(Record extracts begins)

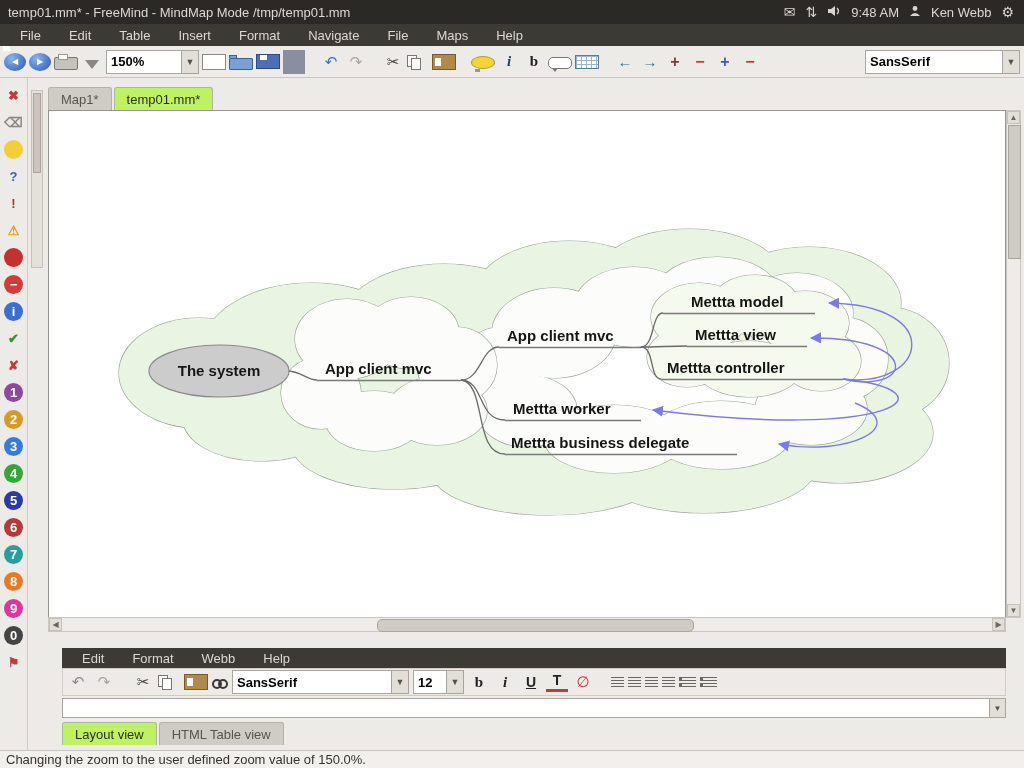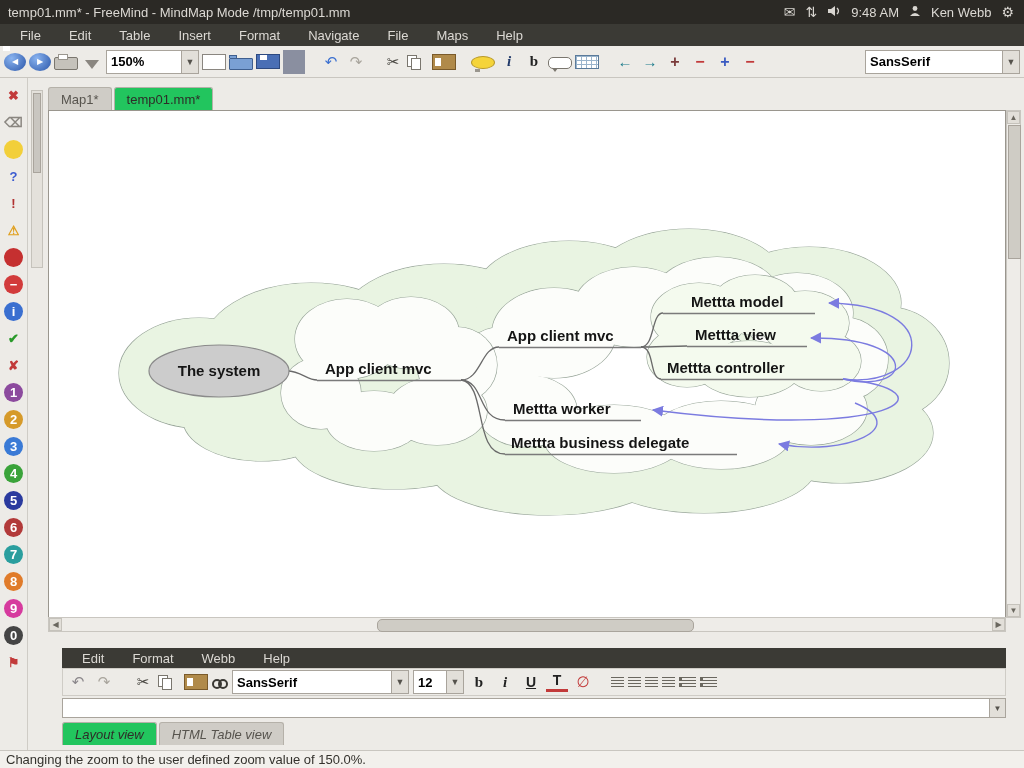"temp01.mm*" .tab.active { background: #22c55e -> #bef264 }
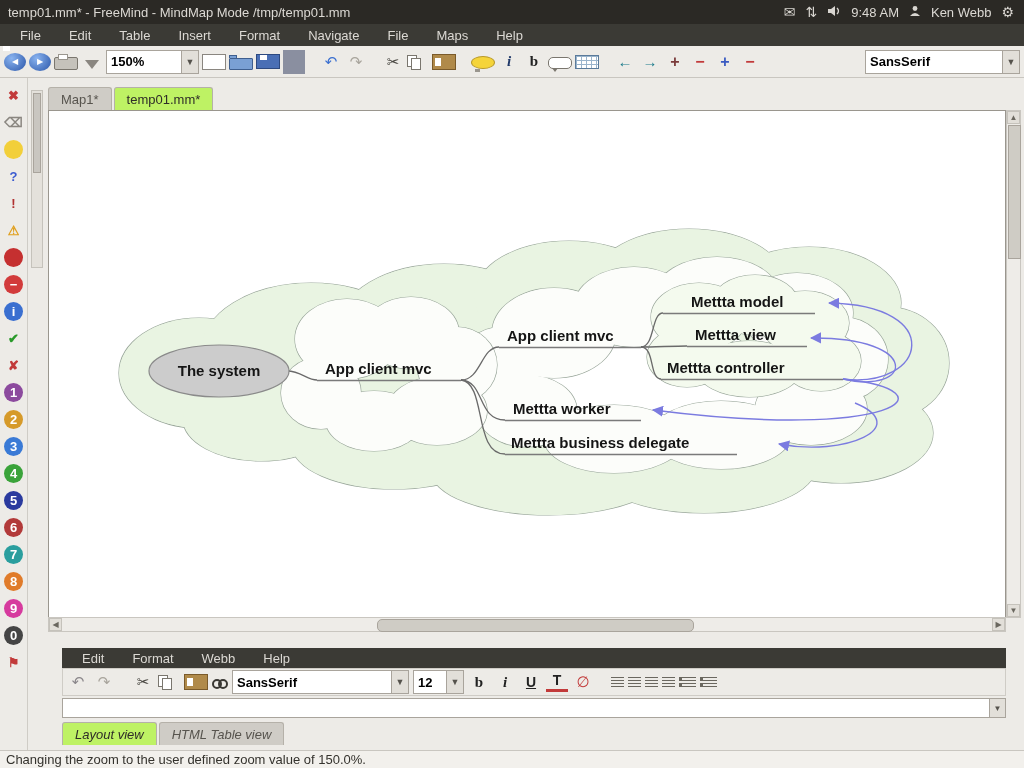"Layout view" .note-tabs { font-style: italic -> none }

(Record extracts ends)
(Record extracts begins)

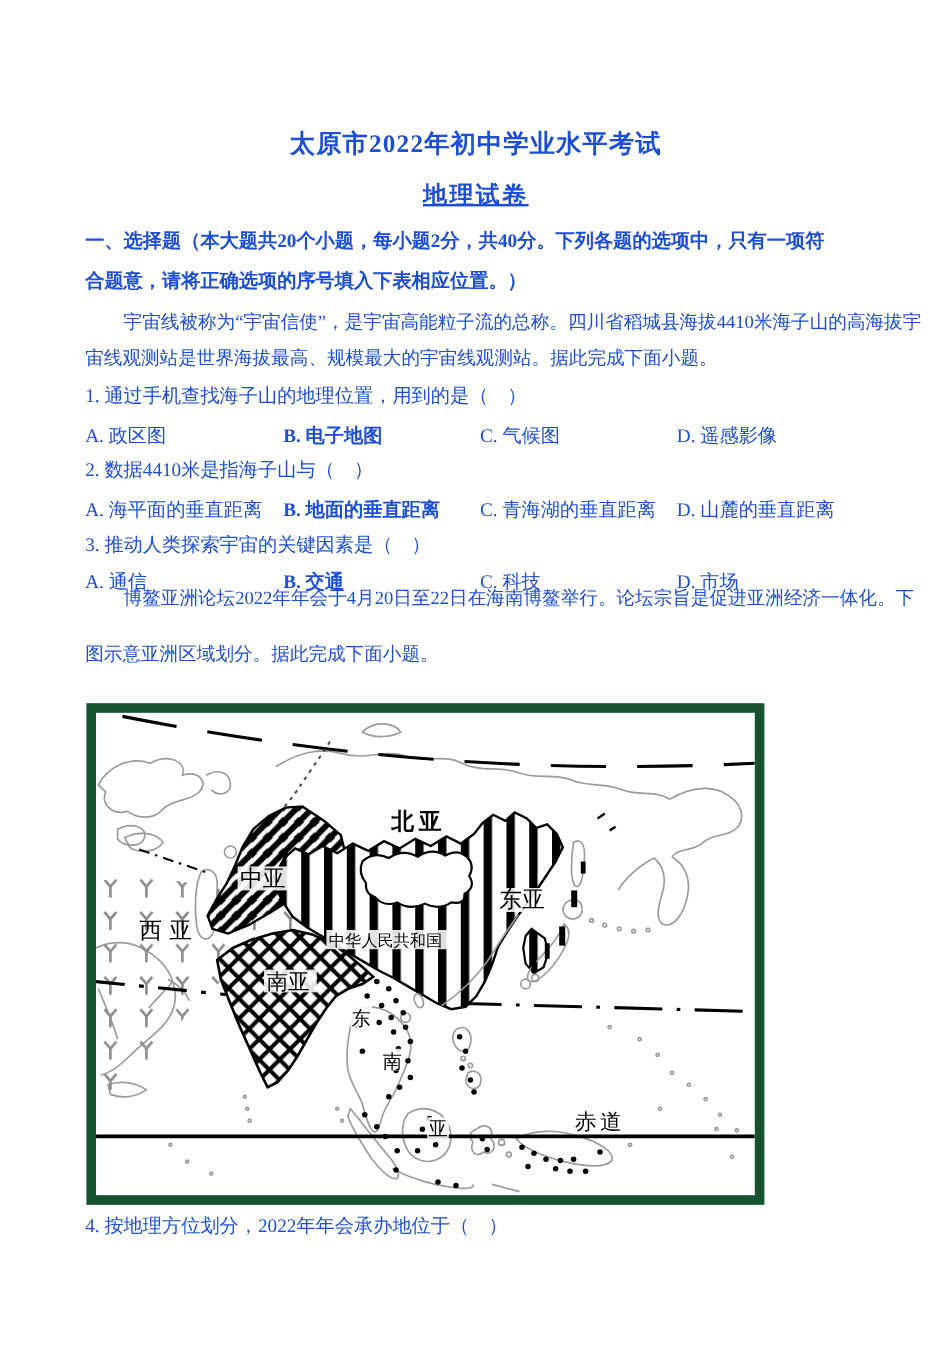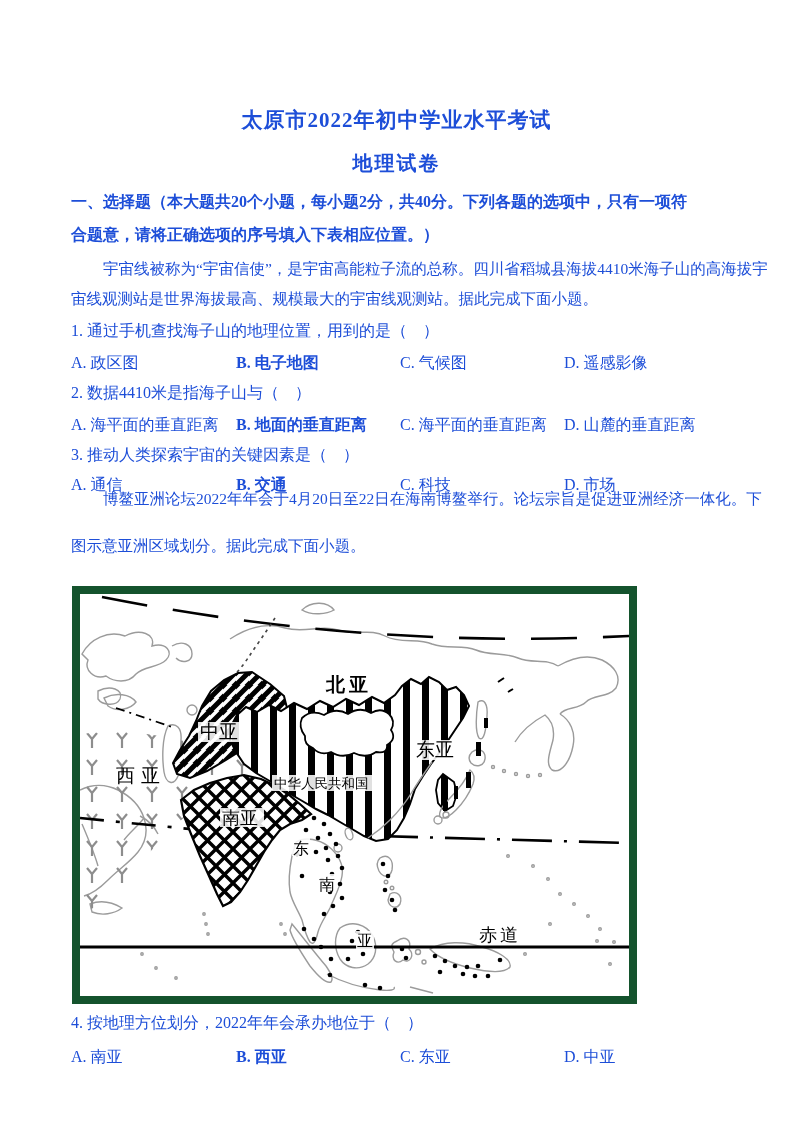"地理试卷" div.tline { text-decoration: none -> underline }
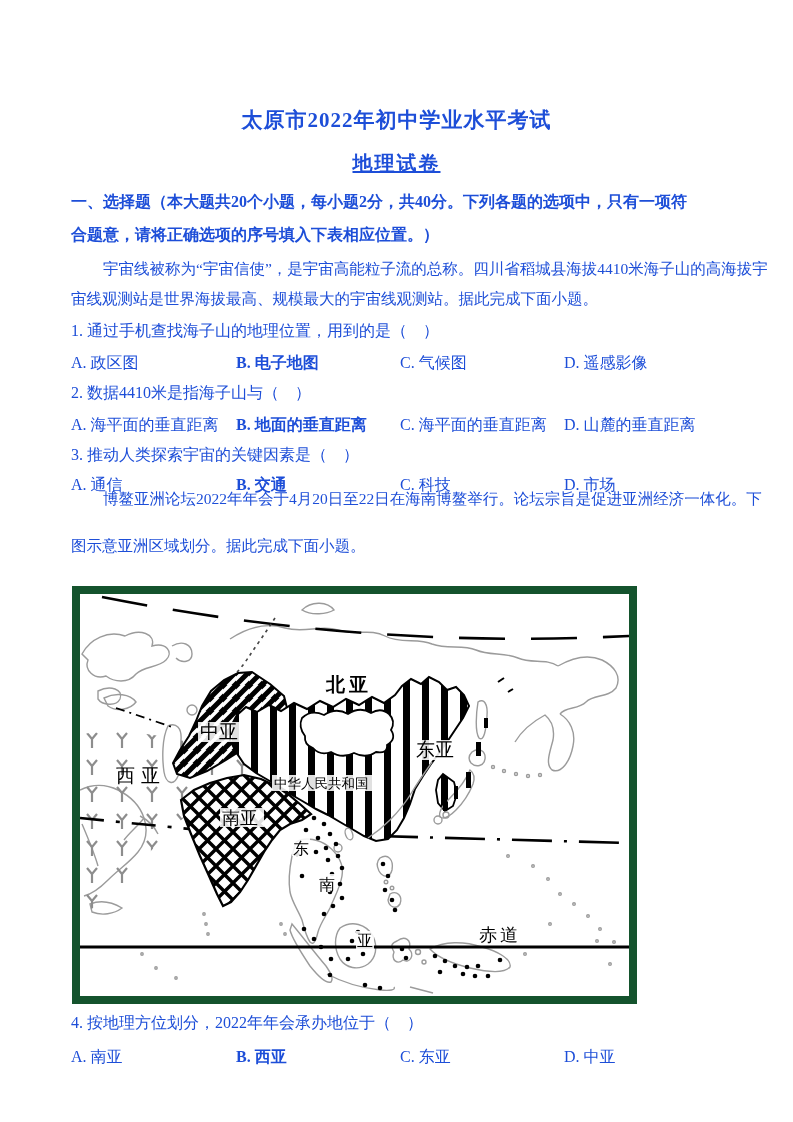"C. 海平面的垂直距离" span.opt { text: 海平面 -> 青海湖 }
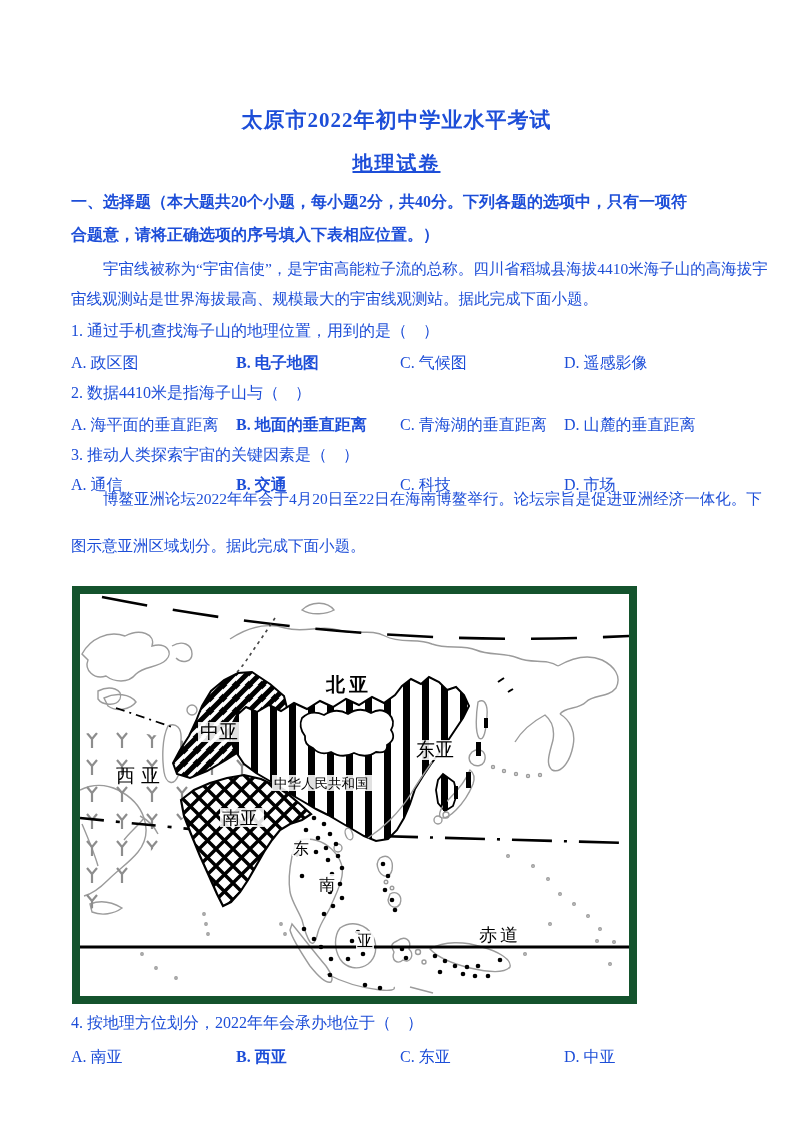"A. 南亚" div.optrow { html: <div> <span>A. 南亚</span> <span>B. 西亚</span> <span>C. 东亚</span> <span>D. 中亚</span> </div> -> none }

(Record extracts ends)
(Record extracts begins)

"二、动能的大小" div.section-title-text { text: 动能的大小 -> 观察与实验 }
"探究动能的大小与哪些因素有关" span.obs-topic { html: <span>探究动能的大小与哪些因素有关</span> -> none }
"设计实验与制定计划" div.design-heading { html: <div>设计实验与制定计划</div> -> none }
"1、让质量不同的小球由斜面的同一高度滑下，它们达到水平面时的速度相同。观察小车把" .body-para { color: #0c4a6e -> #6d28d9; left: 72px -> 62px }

(Record extracts ends)

Activity:
Would you copy out, exactly and with no pictures, only the lines above from the one that contains "background: #22c55e ->" through the one that contains "font-style: italic ->"?

Answer to this problem:
"temp01.mm*" .tab.active { background: #22c55e -> #bef264 }
"Layout view" .note-tabs { font-style: italic -> none }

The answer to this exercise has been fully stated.